Task to complete: From the first line of the material to the line containing "Lancôme Hyda Zen", inclusive, write out each line exactly, leaving out the pictures.

##### Data

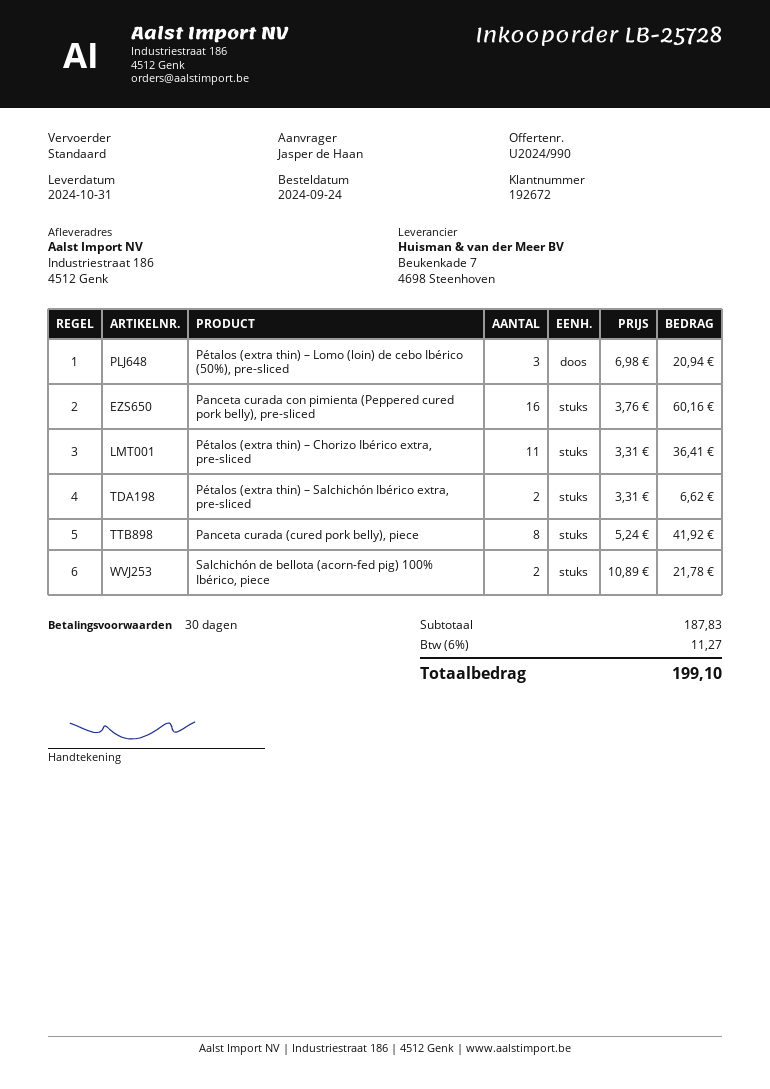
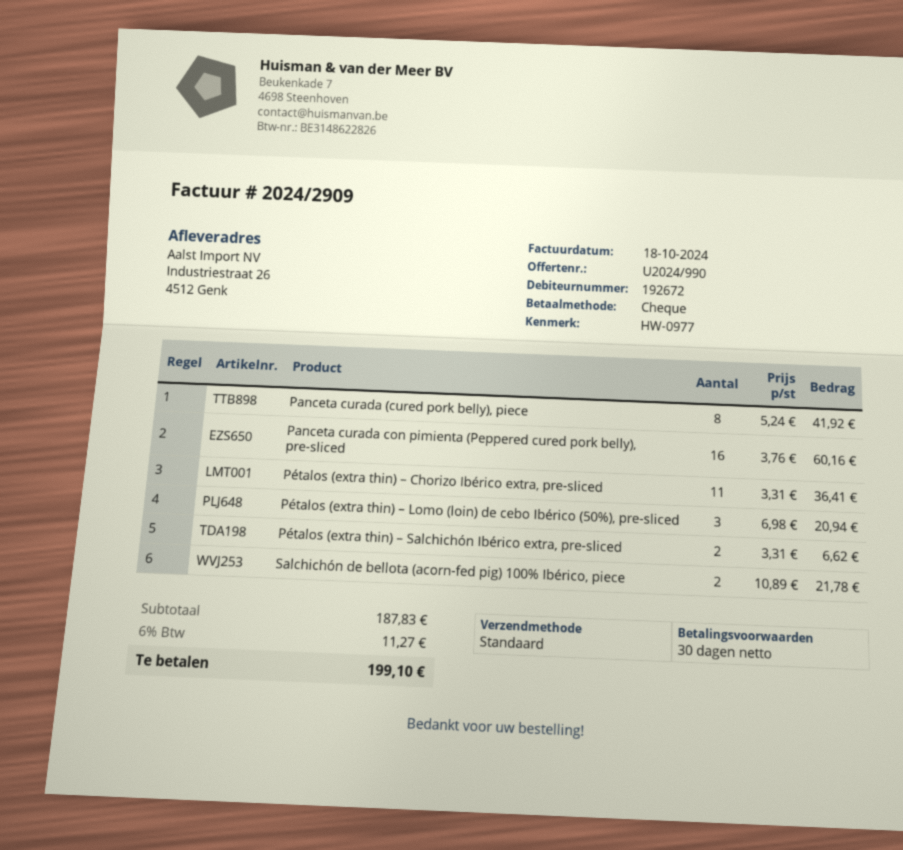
ship to: Industriestraat 186, 4512 Genk -> Industriestraat 26, 4512 Genk

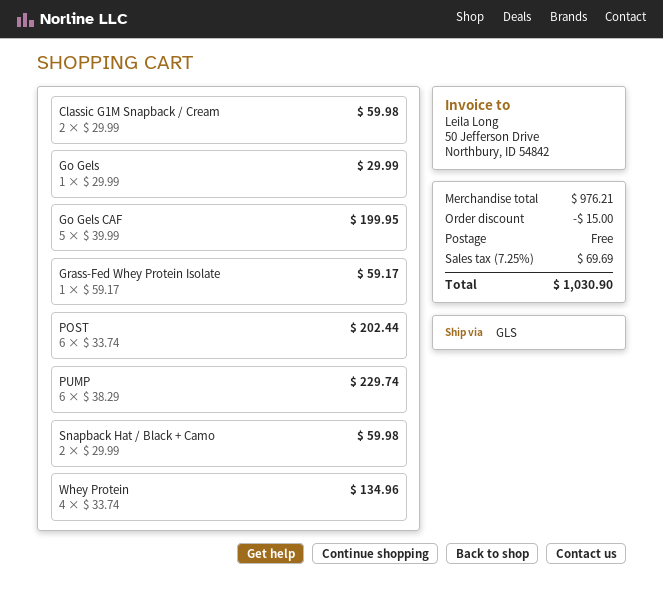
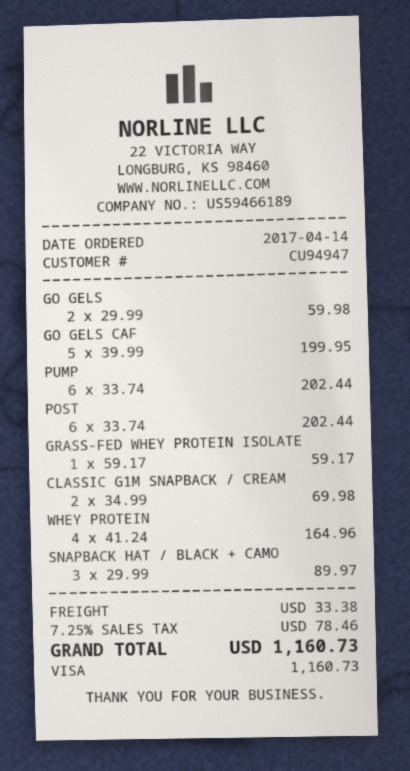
Classic G1M Snapback / Cream: 2 x 29.99 = 59.98 -> 2 x 34.99 = 69.98
Go Gels: 1 x 29.99 = 29.99 -> 2 x 29.99 = 59.98
PUMP: 6 x 38.29 = 229.74 -> 6 x 33.74 = 202.44
Snapback Hat / Black + Camo: 2 x 29.99 = 59.98 -> 3 x 29.99 = 89.97
Whey Protein: 4 x 33.74 = 134.96 -> 4 x 41.24 = 164.96
discount: 15.00 -> none
shipping: 0.00 -> 33.38
tax: 7.25% = 69.69 -> 7.25% = 78.46
total: 1030.90 -> 1160.73

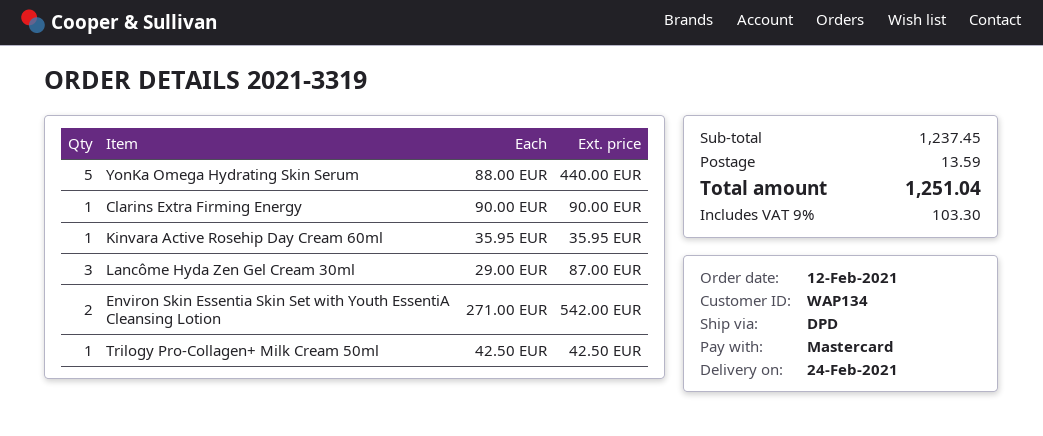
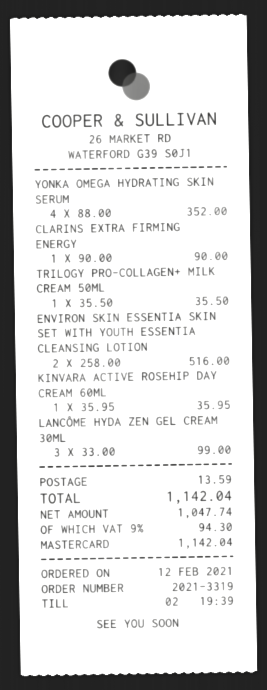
YonKa Omega Hydrating Skin Serum: 5 x 88.00 = 440.00 -> 4 x 88.00 = 352.00
Lancôme Hyda Zen Gel Cream 30ml: 3 x 29.00 = 87.00 -> 3 x 33.00 = 99.00
Environ Skin Essentia Skin Set with Youth EssentiA Cleansing Lotion: 2 x 271.00 = 542.00 -> 2 x 258.00 = 516.00
Trilogy Pro-Collagen+ Milk Cream 50ml: 1 x 42.50 = 42.50 -> 1 x 35.50 = 35.50
tax: 9% = 103.30 -> 9% = 94.30
total: 1251.04 -> 1142.04

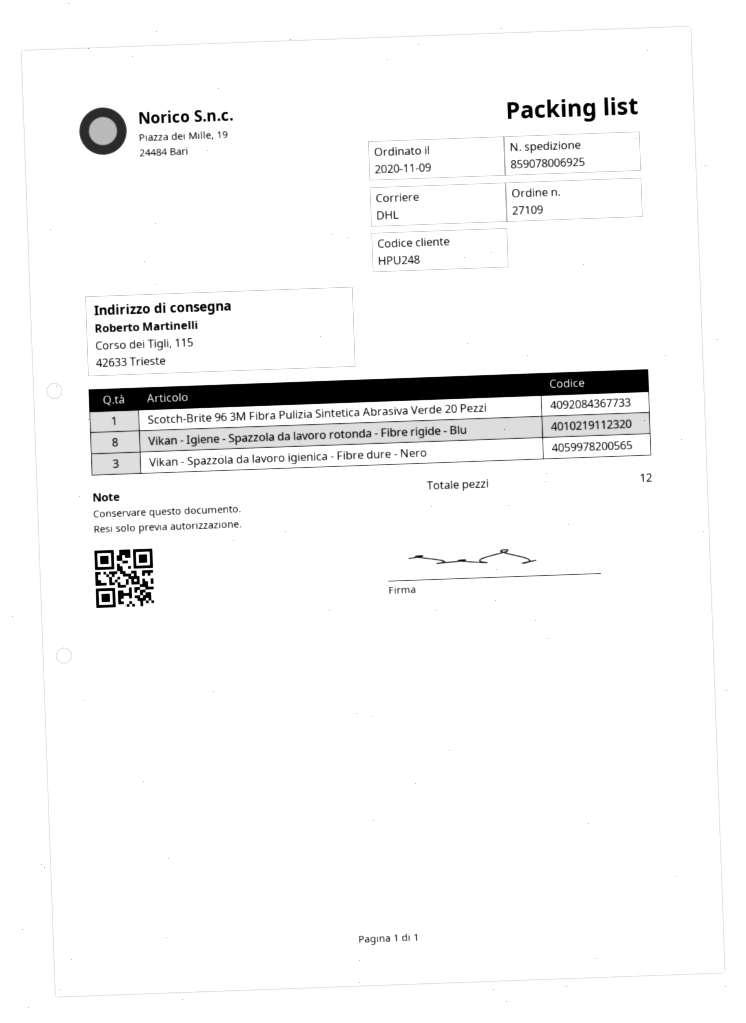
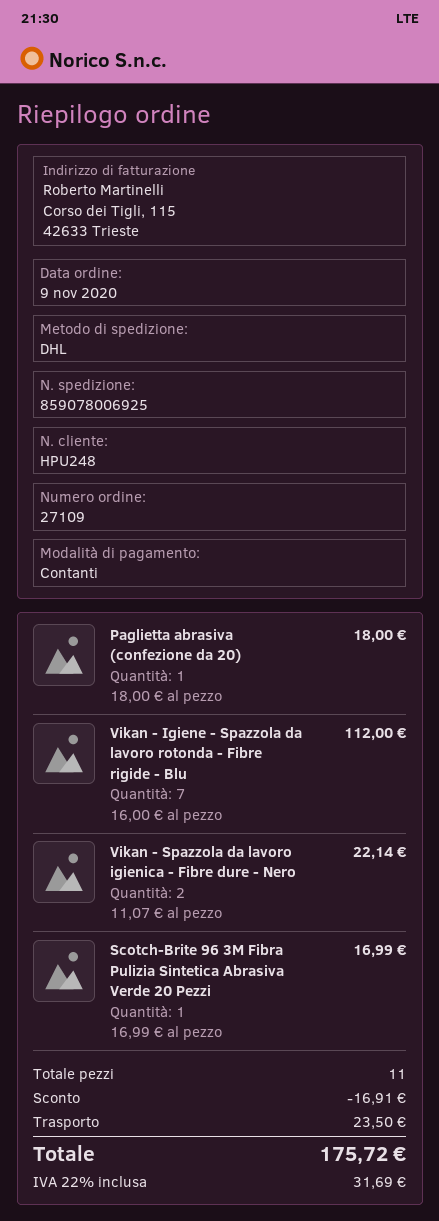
Vikan - Igiene - Spazzola da lavoro rotonda - Fibre rigide - Blu: 8 -> 7
Vikan - Spazzola da lavoro igienica - Fibre dure - Nero: 3 -> 2
Paglietta abrasiva (confezione da 20): none -> 1
total quantity: 12 -> 11

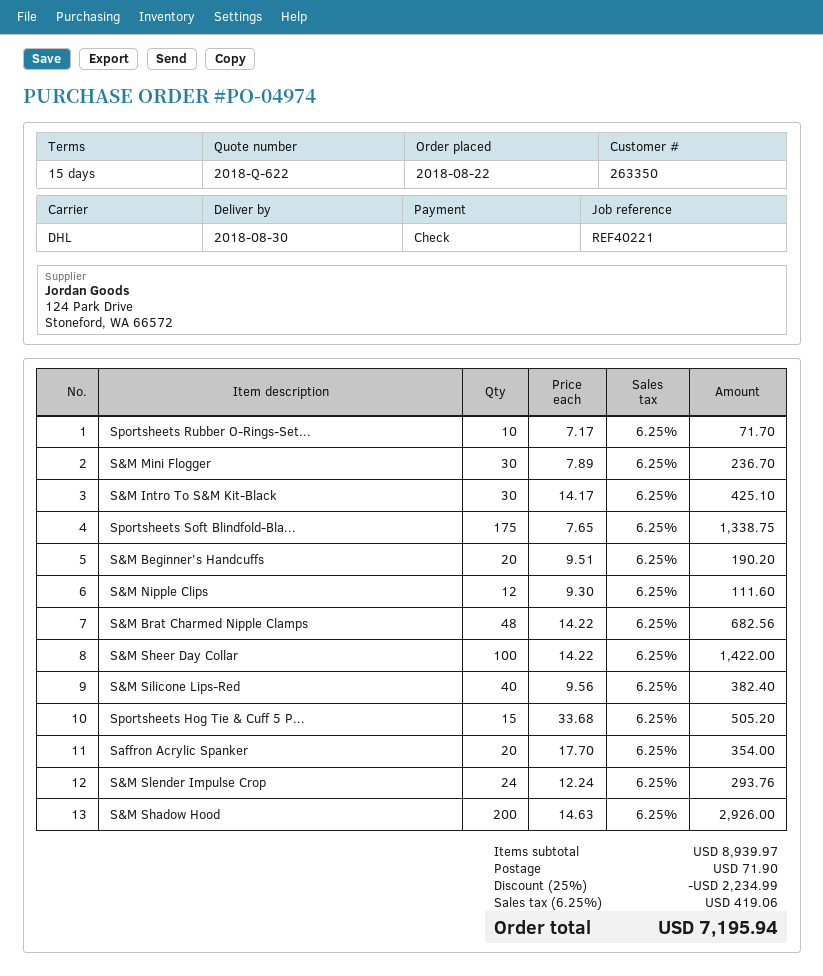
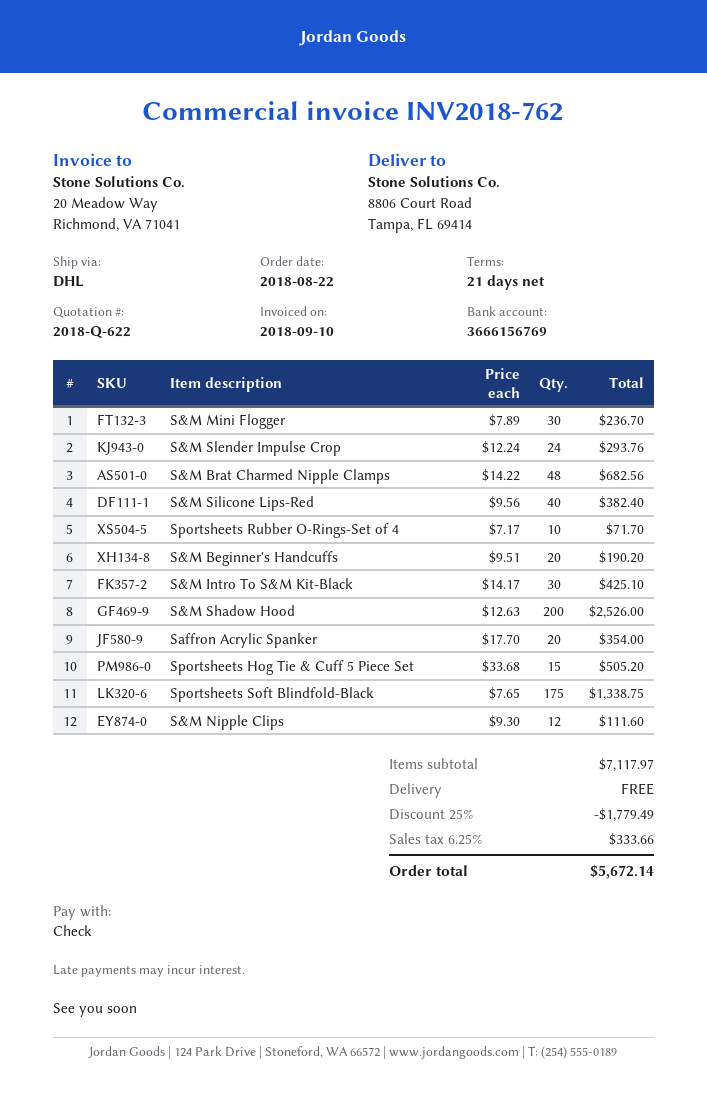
payment terms: 15 days -> 21 days
S&M Sheer Day Collar: 100 x 14.22 = 1422.00 -> none
S&M Shadow Hood: 200 x 14.63 = 2926.00 -> 200 x 12.63 = 2526.00
subtotal: 8939.97 -> 7117.97
discount: 25% = 2234.99 -> 25% = 1779.49
shipping: 71.90 -> 0.00
tax: 6.25% = 419.06 -> 6.25% = 333.66
total: 7195.94 -> 5672.14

##########

Answer to the problem:
ship to: Industriestraat 186, 4512 Genk -> Industriestraat 26, 4512 Genk

Classic G1M Snapback / Cream: 2 x 29.99 = 59.98 -> 2 x 34.99 = 69.98
Go Gels: 1 x 29.99 = 29.99 -> 2 x 29.99 = 59.98
PUMP: 6 x 38.29 = 229.74 -> 6 x 33.74 = 202.44
Snapback Hat / Black + Camo: 2 x 29.99 = 59.98 -> 3 x 29.99 = 89.97
Whey Protein: 4 x 33.74 = 134.96 -> 4 x 41.24 = 164.96
discount: 15.00 -> none
shipping: 0.00 -> 33.38
tax: 7.25% = 69.69 -> 7.25% = 78.46
total: 1030.90 -> 1160.73

YonKa Omega Hydrating Skin Serum: 5 x 88.00 = 440.00 -> 4 x 88.00 = 352.00
Lancôme Hyda Zen Gel Cream 30ml: 3 x 29.00 = 87.00 -> 3 x 33.00 = 99.00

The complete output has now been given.